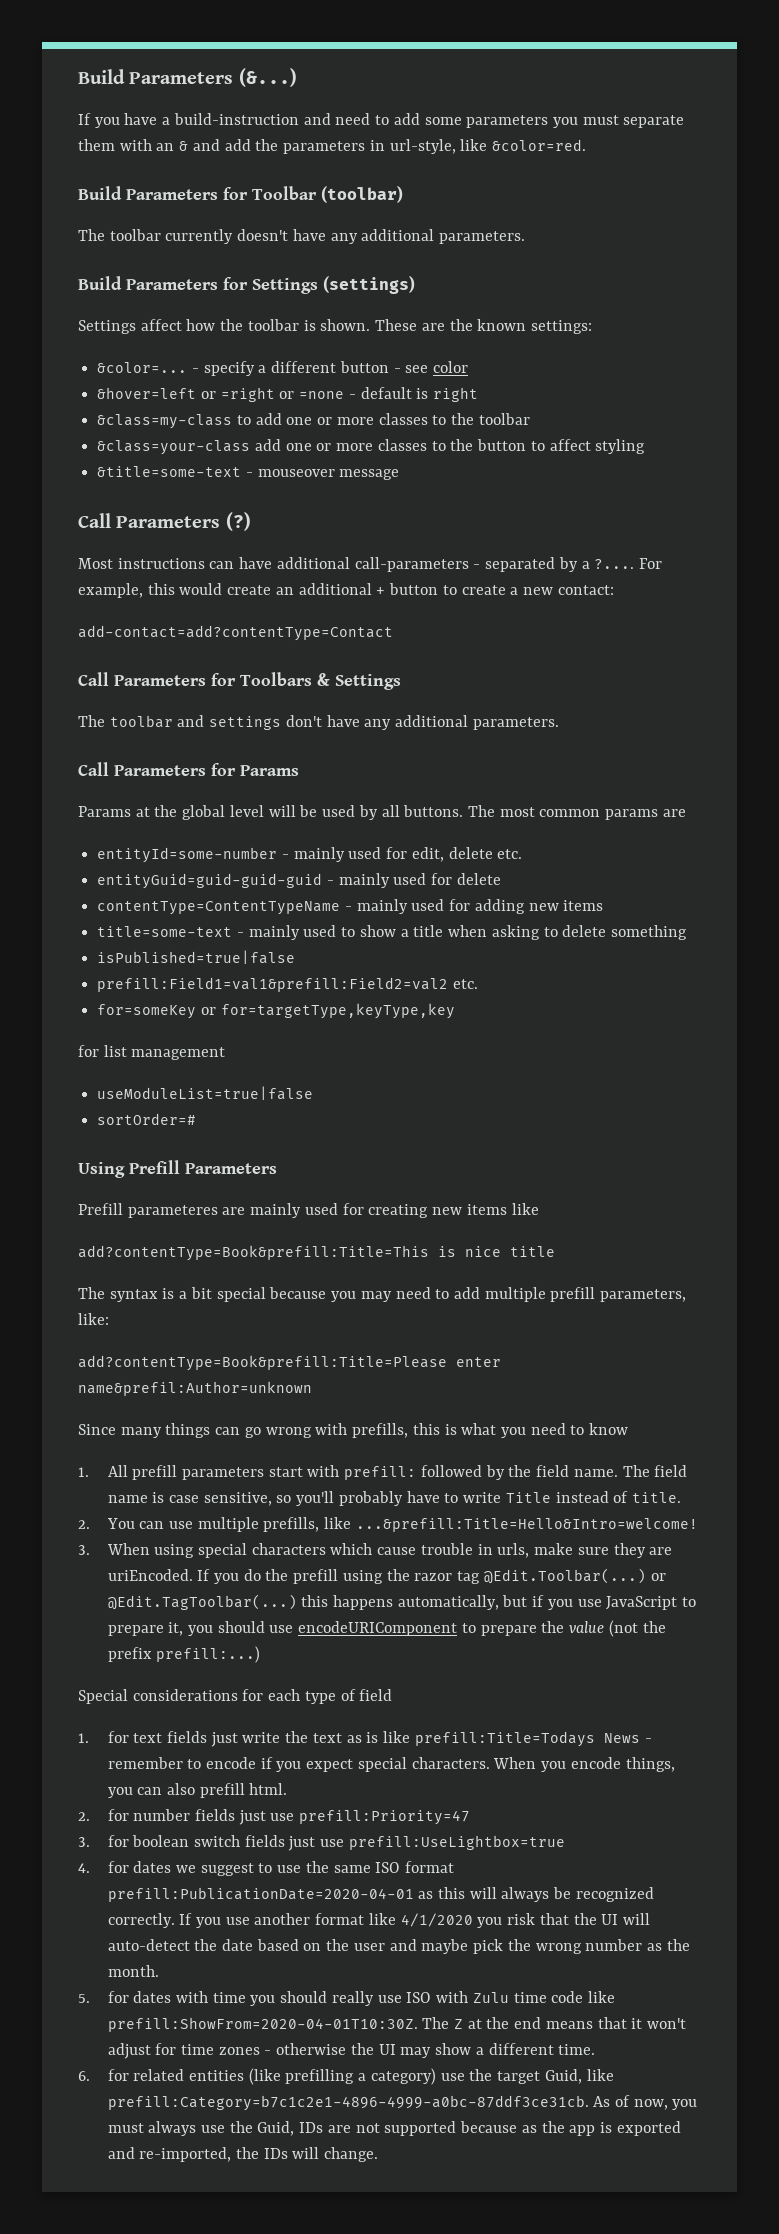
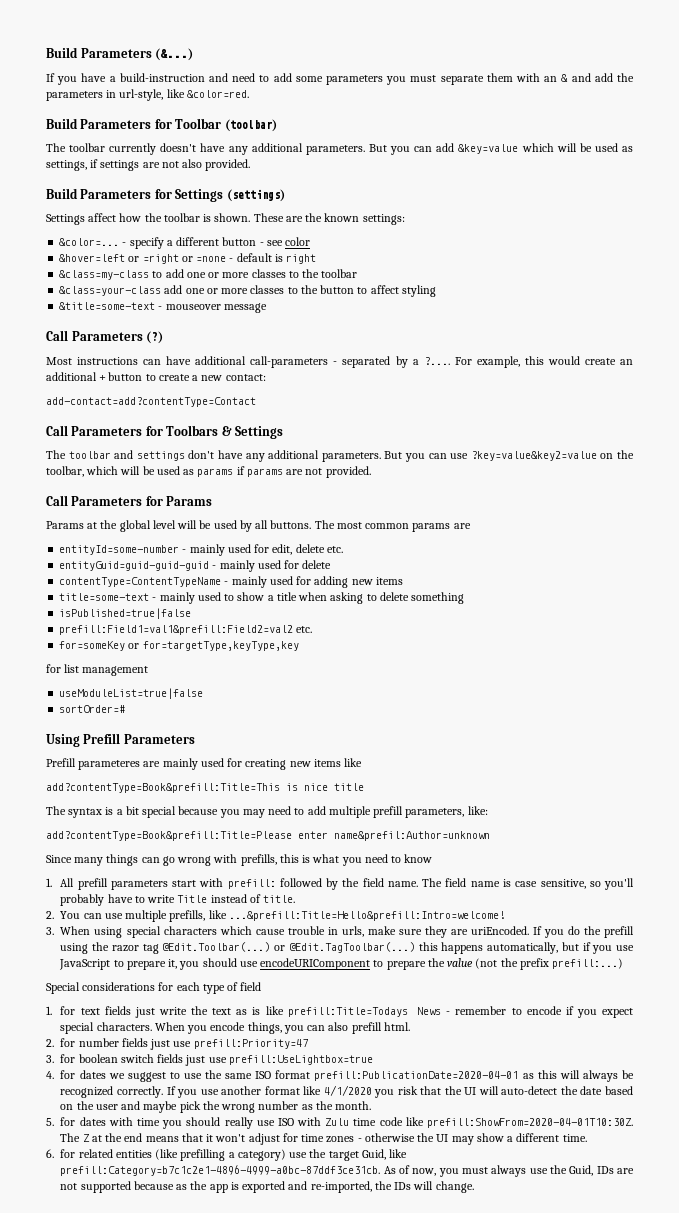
+ But you can add &key=value which will be used as settings, if settings are not also provided.
+ But you can use ?key=value&key2=value on the toolbar, which will be used as params if params are not provided.
- 2. You can use multiple prefills, like ...&prefill:Title=Hello&Intro=welcome!
+ 2. You can use multiple prefills, like ...&prefill:Title=Hello&prefill:Intro=welcome!

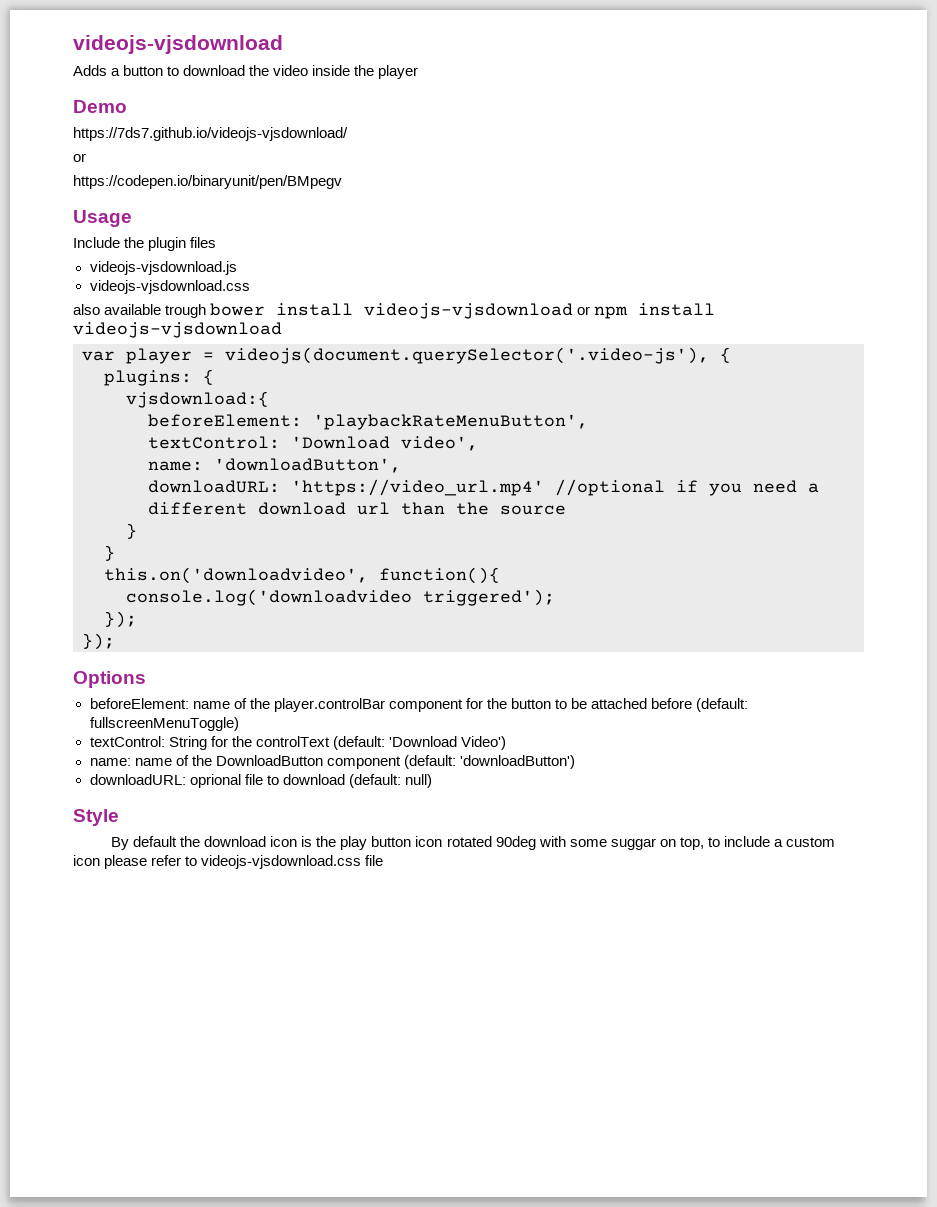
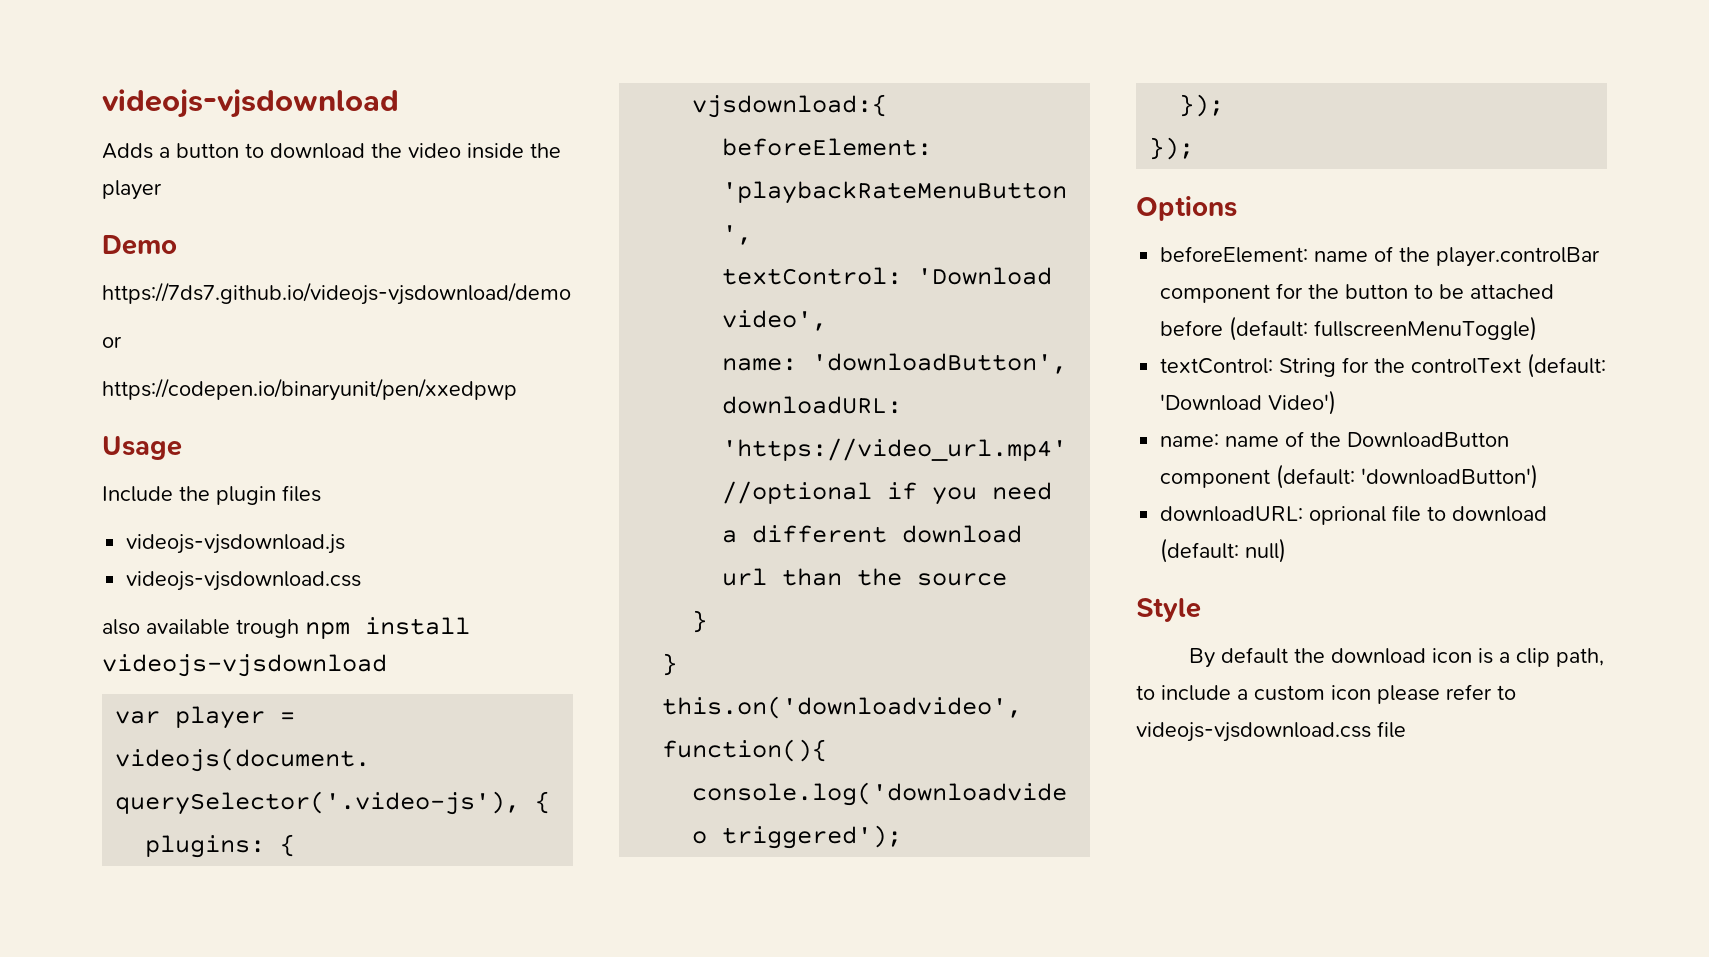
- https://7ds7.github.io/videojs-vjsdownload/
+ https://7ds7.github.io/videojs-vjsdownload/demo
- https://codepen.io/binaryunit/pen/BMpegv
+ https://codepen.io/binaryunit/pen/xxedpwp
- also available trough bower install videojs-vjsdownload or npm install videojs-vjsdownload
+ also available trough npm install videojs-vjsdownload
- By default the download icon is the play button icon rotated 90deg with some suggar on top, to include a custom icon please refer to videojs-vjsdownload.css file
+ By default the download icon is a clip path, to include a custom icon please refer to videojs-vjsdownload.css file

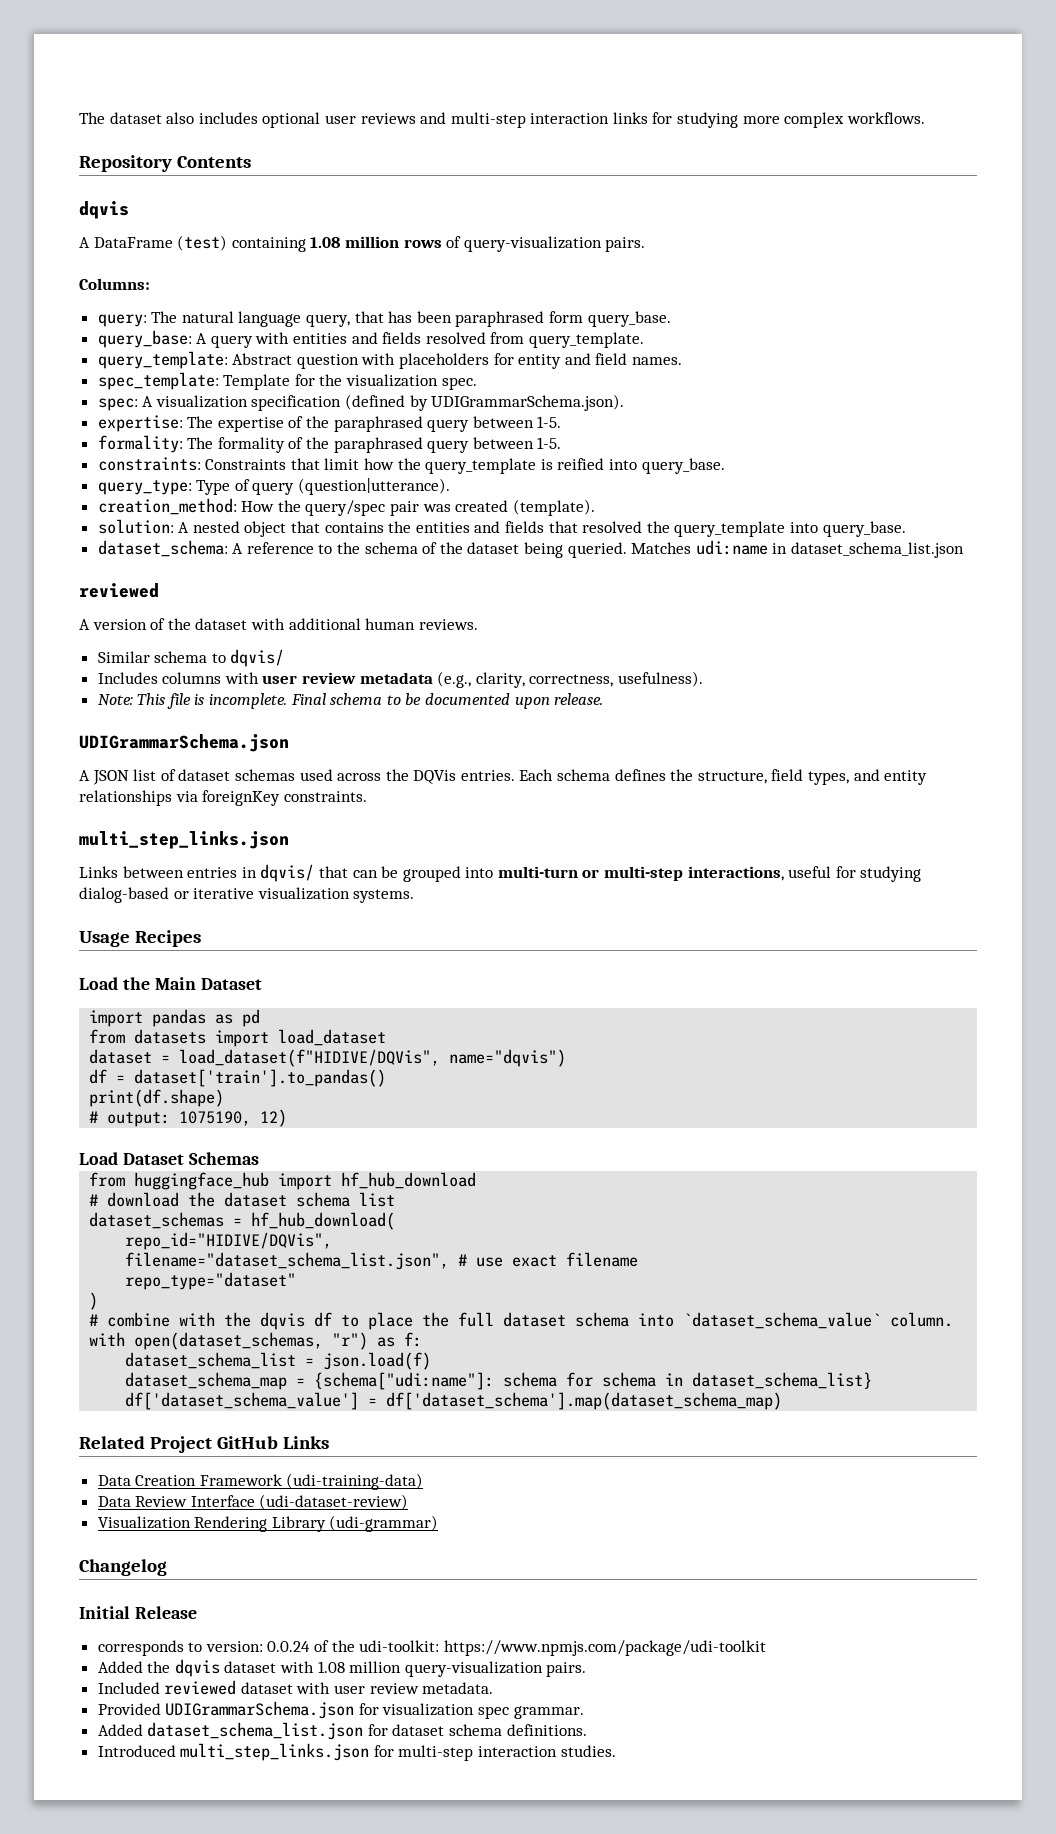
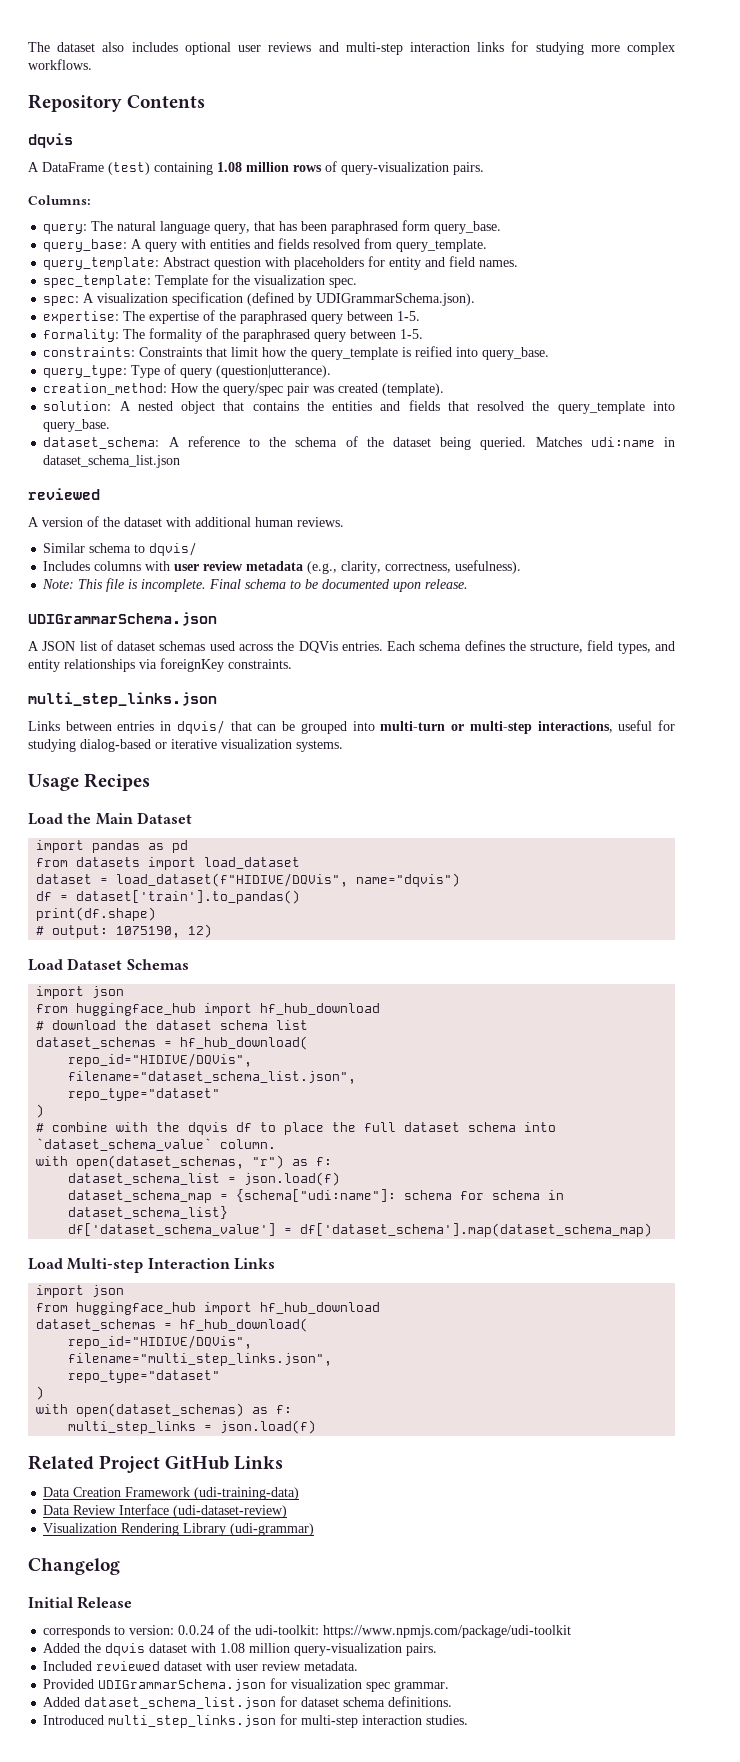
  Load Dataset Schemas
+ import json
- filename="dataset_schema_list.json", # use exact filename
+ filename="dataset_schema_list.json",
+ Load Multi-step Interaction Links
+ import json
+ from huggingface_hub import hf_hub_download
+ dataset_schemas = hf_hub_download(
+ repo_id="HIDIVE/DQVis",
+ filename="multi_step_links.json",
+ repo_type="dataset"
+ )
+ with open(dataset_schemas) as f:
+ multi_step_links = json.load(f)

------------

(Task prompt): Set down every entry above again exactly, dropping each picture.

(Result for this exercise):
+ But you can add &key=value which will be used as settings, if settings are not also provided.
+ But you can use ?key=value&key2=value on the toolbar, which will be used as params if params are not provided.
- 2. You can use multiple prefills, like ...&prefill:Title=Hello&Intro=welcome!
+ 2. You can use multiple prefills, like ...&prefill:Title=Hello&prefill:Intro=welcome!

- https://7ds7.github.io/videojs-vjsdownload/
+ https://7ds7.github.io/videojs-vjsdownload/demo
- https://codepen.io/binaryunit/pen/BMpegv
+ https://codepen.io/binaryunit/pen/xxedpwp
- also available trough bower install videojs-vjsdownload or npm install videojs-vjsdownload
+ also available trough npm install videojs-vjsdownload
- By default the download icon is the play button icon rotated 90deg with some suggar on top, to include a custom icon please refer to videojs-vjsdownload.css file
+ By default the download icon is a clip path, to include a custom icon please refer to videojs-vjsdownload.css file

  Load Dataset Schemas
+ import json
- filename="dataset_schema_list.json", # use exact filename
+ filename="dataset_schema_list.json",
+ Load Multi-step Interaction Links
+ import json
+ from huggingface_hub import hf_hub_download
+ dataset_schemas = hf_hub_download(
+ repo_id="HIDIVE/DQVis",
+ filename="multi_step_links.json",
+ repo_type="dataset"
+ )
+ with open(dataset_schemas) as f:
+ multi_step_links = json.load(f)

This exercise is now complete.